# Hi again. ugly or not?



## crazyg (Jun 18, 2005)

wow, yeah, you're lack of replies didn't have to do with your looks but with your profile. I'm sure you've changed it by now, though I didn't check again. Women hate when men talk about "stupid, fat chicks." I know, because I am a woman and it makes you sound condescending and arrogant...even if that's far from the truth. Words are very powerful....far more powerful than looks.


----------



## crazyg (Jun 18, 2005)

wow, yeah, your lack of replies didn't have to do with your looks but with your profile. I'm sure you've changed it by now, though I didn't check again. Women hate when men talk about "stupid, fat chicks." I know, because I am a woman and it makes you sound condescending and arrogant...even if that's far from the truth. Words are very powerful....far more powerful than looks.


----------



## Ashton (Jul 10, 2004)

Laura said:


> I guess you'll have to settle for an ugly fat girl now.
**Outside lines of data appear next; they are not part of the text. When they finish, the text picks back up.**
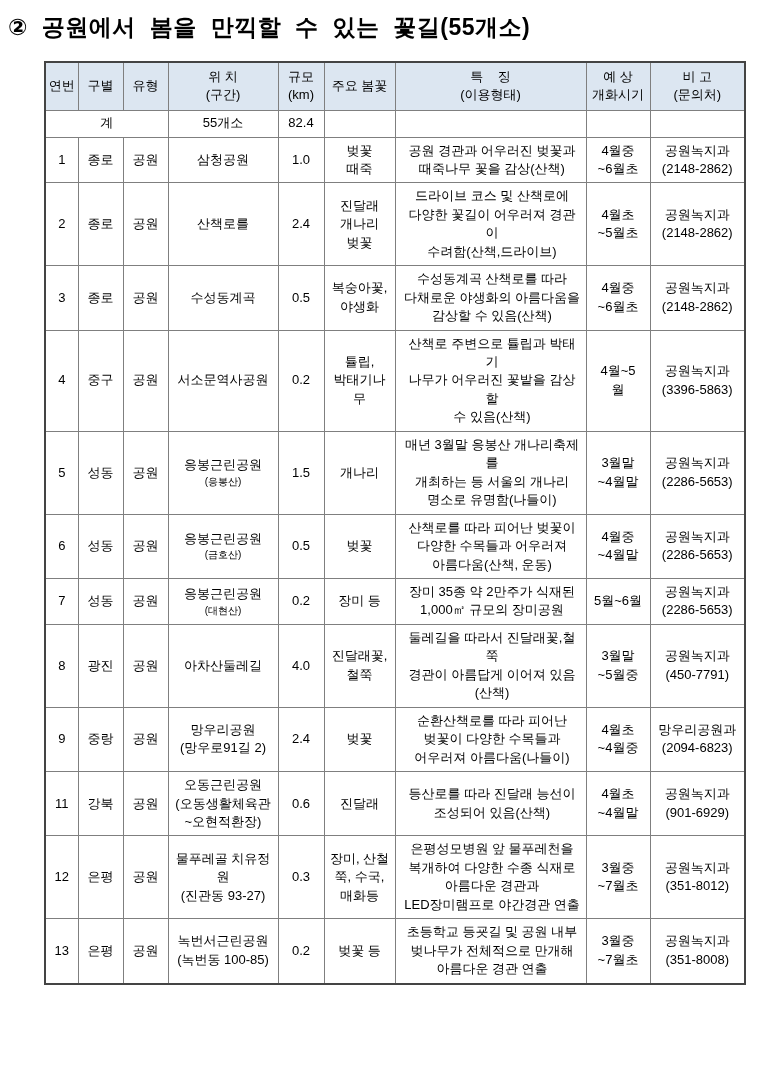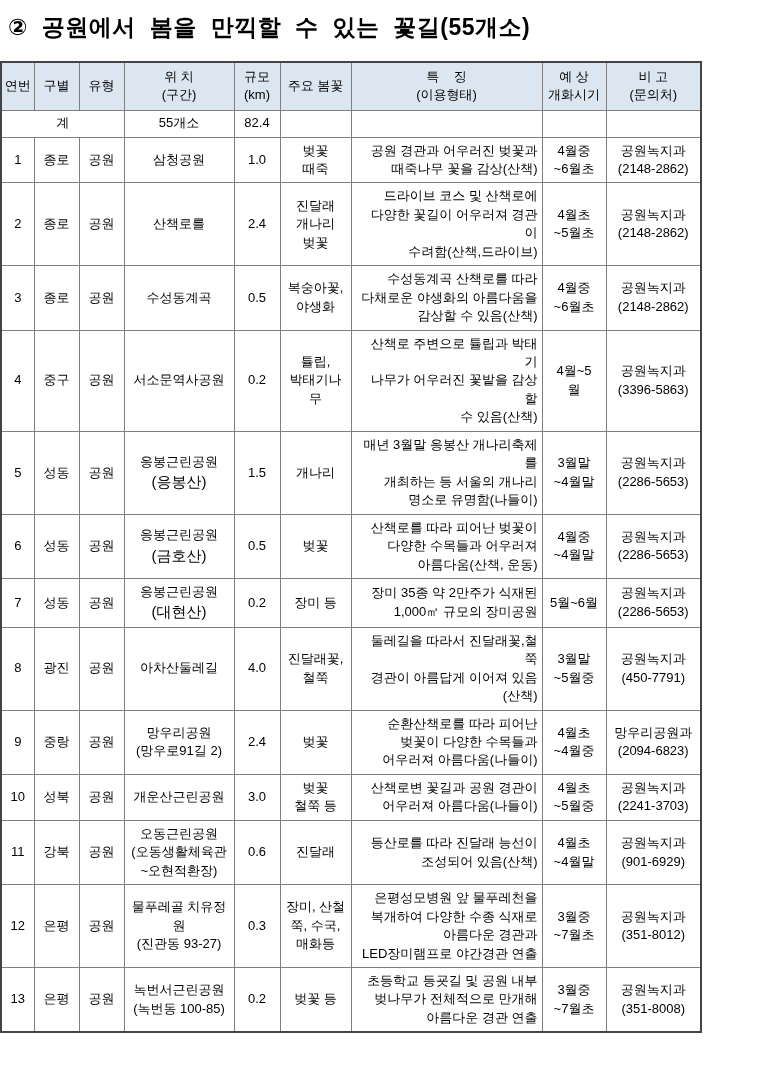"연번" table.flower-table { margin-left: none -> 44px }
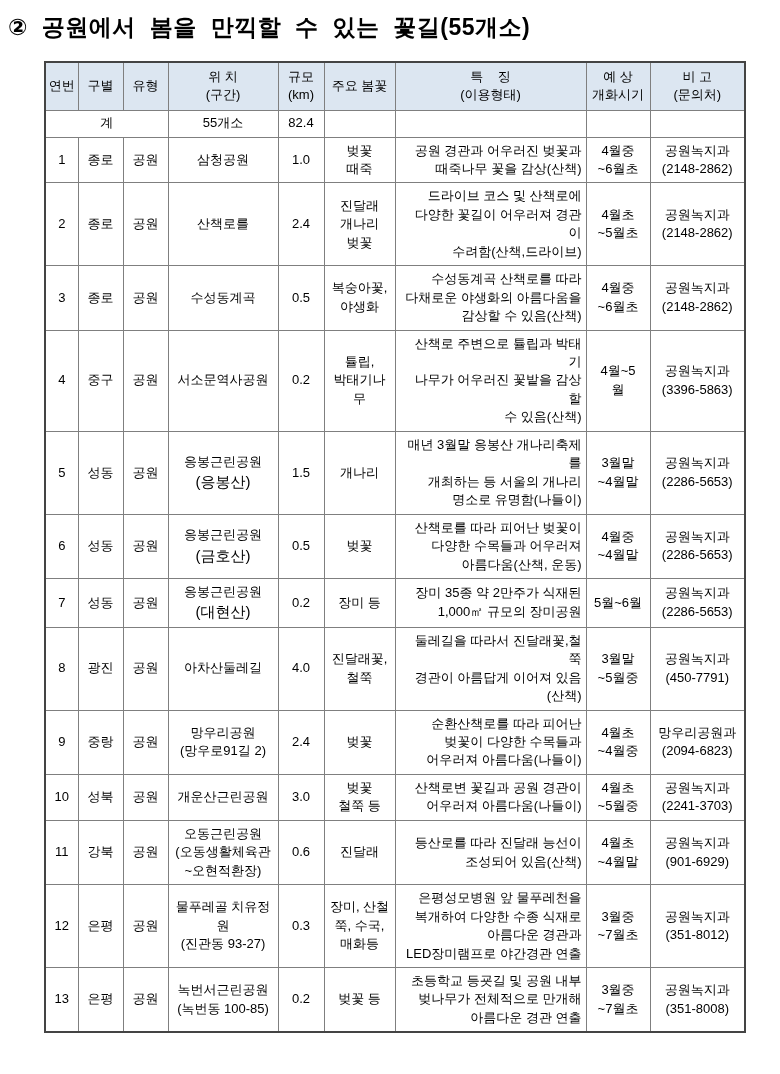"공원 경관과 어우러진 벚꽃과" .flower-table td.left { text-align: right -> center }
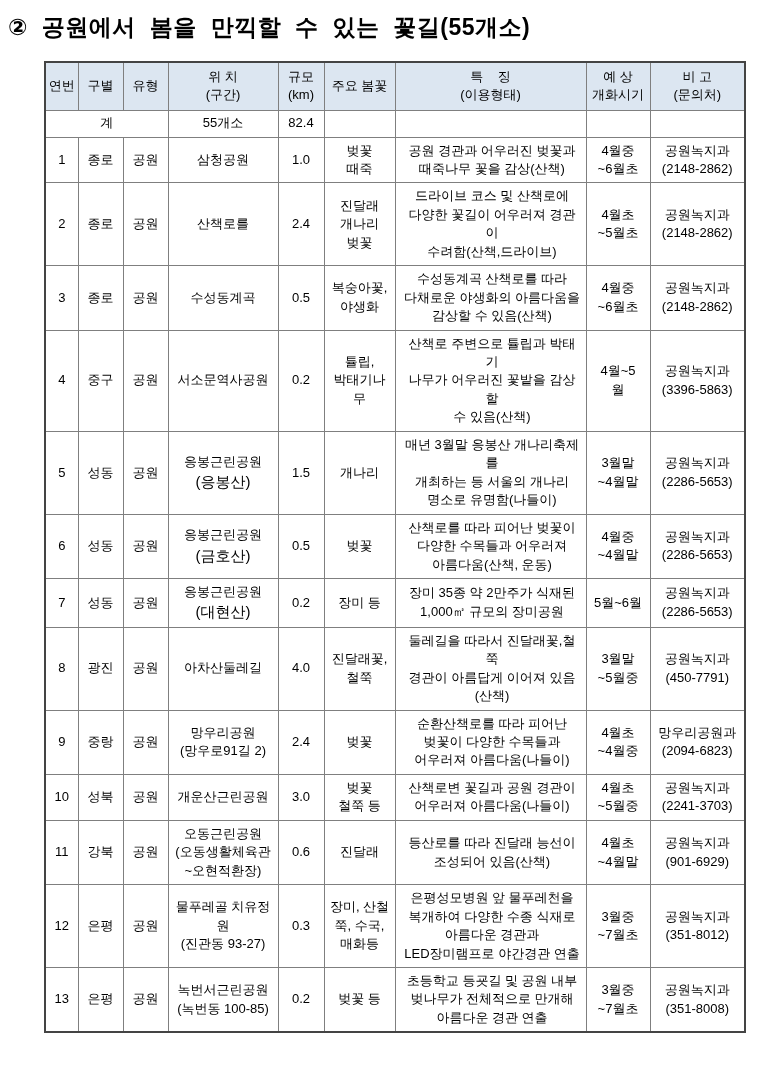"(응봉산)" .flower-table td .loc-sub { font-size: 15px -> 10px }
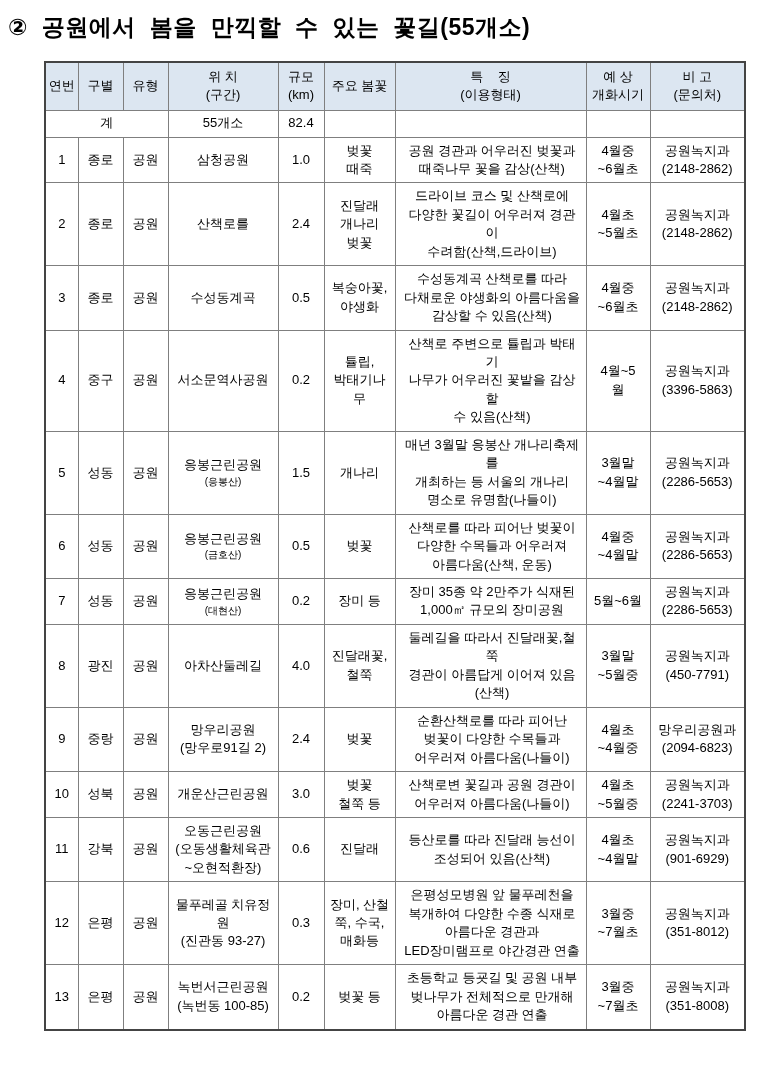"10" tr { html: <tr> <td>10</td> <td>성북</td> <td>공원</td> <td>개운산근린공원</td> <td>3.0</td> <td>벚꽃 철쭉 등</td> <td>산책로변 꽃길과 공원 경관이 어우러져 아름다움(나들이)</td> <td>4월초 ~5월중</td> <td>공원녹지과 (2241-3703)</td> </tr> -> none }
Bummer.
> 
> 
> 
> ...


Oh mi....
I LOVE Little House on the Prairie And Degrassi Junior High!
They are FAV shows ever, I watch little house every night it comes on and get soo excited when Degrassi comes on! 
-No Joke


----------



## gorbulas (Feb 13, 2004)

> I'm a great lover, I practice a lot when I'm alone


this sound wrong :um
i dont wanna get into the details of why though


----------